By Phil | June 12, 2006

Once upon a time, annual shareholder meetings were virtual rubber stamps for the status quo at companies. Sure, shareholders were always invited to stand up and offer some comments, often critical comments, about issues of interest or concern -- at least to those who chose to speak. But these carefully choreographed events generally ended the same way. Management proposals were approved by an overwhelming majority of voted shares, and "dissident" proposals typically were voted down by an equally overwhelming majority of votes.

Not so at Home Depot.

Indeed, an amazing thing happened at that company's recent annual meeting (actually, several amazing things happened, but I will focus on one). In the face of increasing scrutiny of ethics and governance challenges in corporate America, and in the wake of growing unhappiness over various issues, including claims that the relationship between Home Depot's Board and its CEO were too cozy, the company's shareholders rose up and spoke loudly and effectively. According to a June 2 New York Times story, thirty percent or more of shareholders who voted withheld approval from 10 of the 11 directors. Forty percent voted in favor of a proposal opposed by management that would give shareholders a voice in deciding executive compensation. Forty-one percent voted to split the role of chairman and chief executive. And fully forty-five percent voted in favor of a proposal that would give shareholders the right to approve extraordinary retirement benefits for executives (read the article here). Percentages like these cannot be dismissed as reflecting merely the views of the "activist fringe" of Home Depot shareholders. Rather, such totals can only occur if "mainstream" shareholders are similarly discontent.

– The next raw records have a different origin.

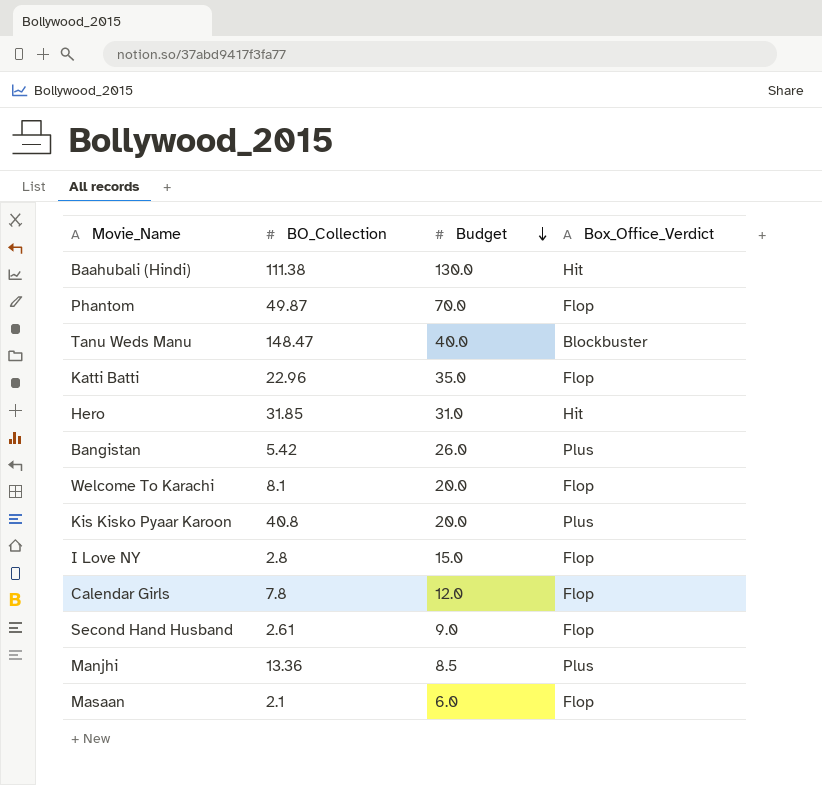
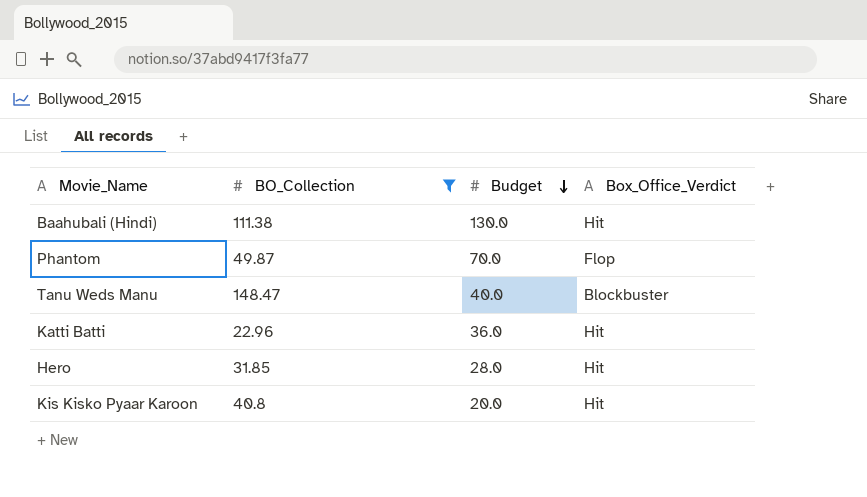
filter: none -> BO_Collection >= 22.96
Katti Batti | Budget: 35.0 -> 36.0
Katti Batti | Box_Office_Verdict: Flop -> Hit
Hero | Budget: 31.0 -> 28.0
Kis Kisko Pyaar Karoon | Box_Office_Verdict: Plus -> Hit

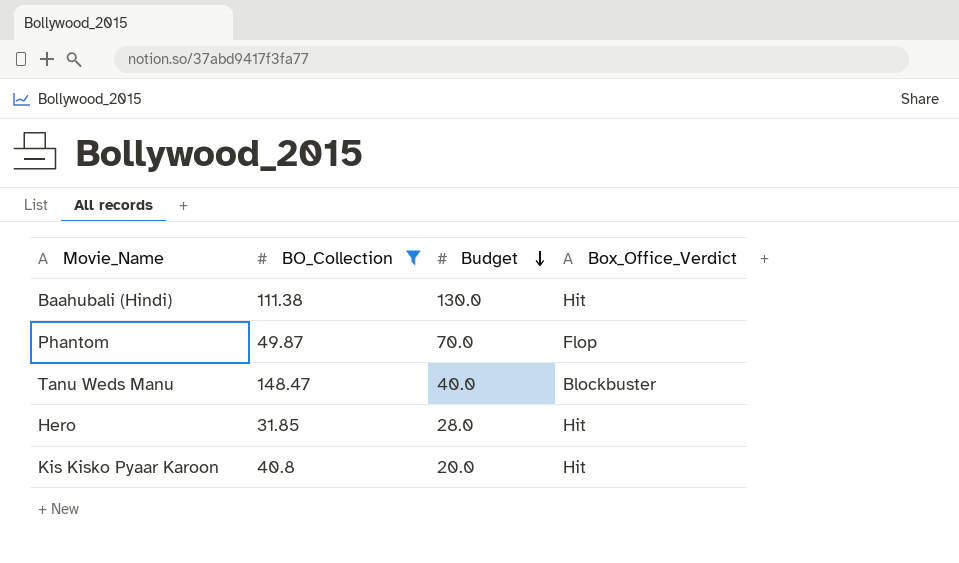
row Katti Batti: 22.96 | 36.0 | Hit -> none

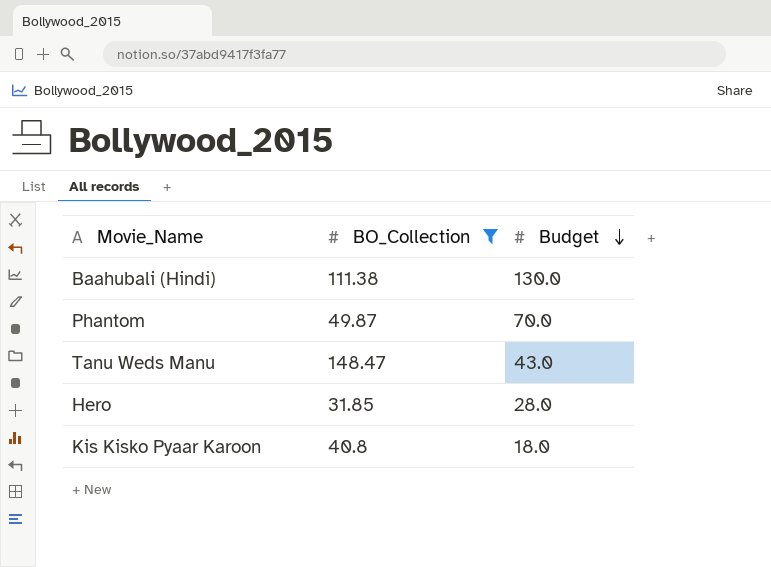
column Box_Office_Verdict | position: 4 -> none
Tanu Weds Manu | Budget: 40.0 -> 43.0
Kis Kisko Pyaar Karoon | Budget: 20.0 -> 18.0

Indeed, the extraordinary Home Depot numbers speak to the increasing impact and influence of mainstream shareholder groups, including pension funds and other large institutional investors, on ethics, governance and corporate responsibility issues in corporate America. Shareholder activism is on the rise and has proven to be increasingly effective in recent years. This trend will continue. A January 2006 survey by Mercer Investment Consulting reported that roughly a quarter of 183 institutional investor respondents plan to step up their proxy voting and shareholder engagement activity over the coming two years. And in April, the heads of leading institutional investment firms from 16 countries and representing over $2 trillion in assets officially signed onto the newly launched "Principles for Responsible Investment". These principles -- initiated by the UN Secretary General and developed in conjunction with the UN Environment Programme Finance Initiative and the UN Global Compact -- are designed to provide a framework for achieving enhanced long-term investment returns by better reflecting environmental, social, corporate governance and ethics considerations.

Home Depot presents just the most recent, and most dramatic, example of this evolving trend, but it is certainly not alone. ExxonMobil has been the repeated recipient of enhanced shareholder attention, and indeed its active shareholders have recognized strength in numbers by working together on proxy campaigns involving issues of common interest and concern. Put a few institutional investors together and you can produce a healthy block of votes for or against any of a full range of issues that shareholders care about. Alan Murray commented about this trend in his June 7 column in the Wall Street Journal.

All of which is to urge wise, thoughtful business leaders to pay heed to the shareholder groups that are knocking at your doors. Take them seriously, and develop true strategies for constructive engagement. Your owners are increasingly effective and increasingly mobilized. This trend is not likely to reverse itself. Most critics of the social responsibility movement argue that shareholders are the only relevant stakeholders that management should consider in running companies. Even accepting this as true (a topic for another blog, perhaps), your shareholders are speaking. Are you listening?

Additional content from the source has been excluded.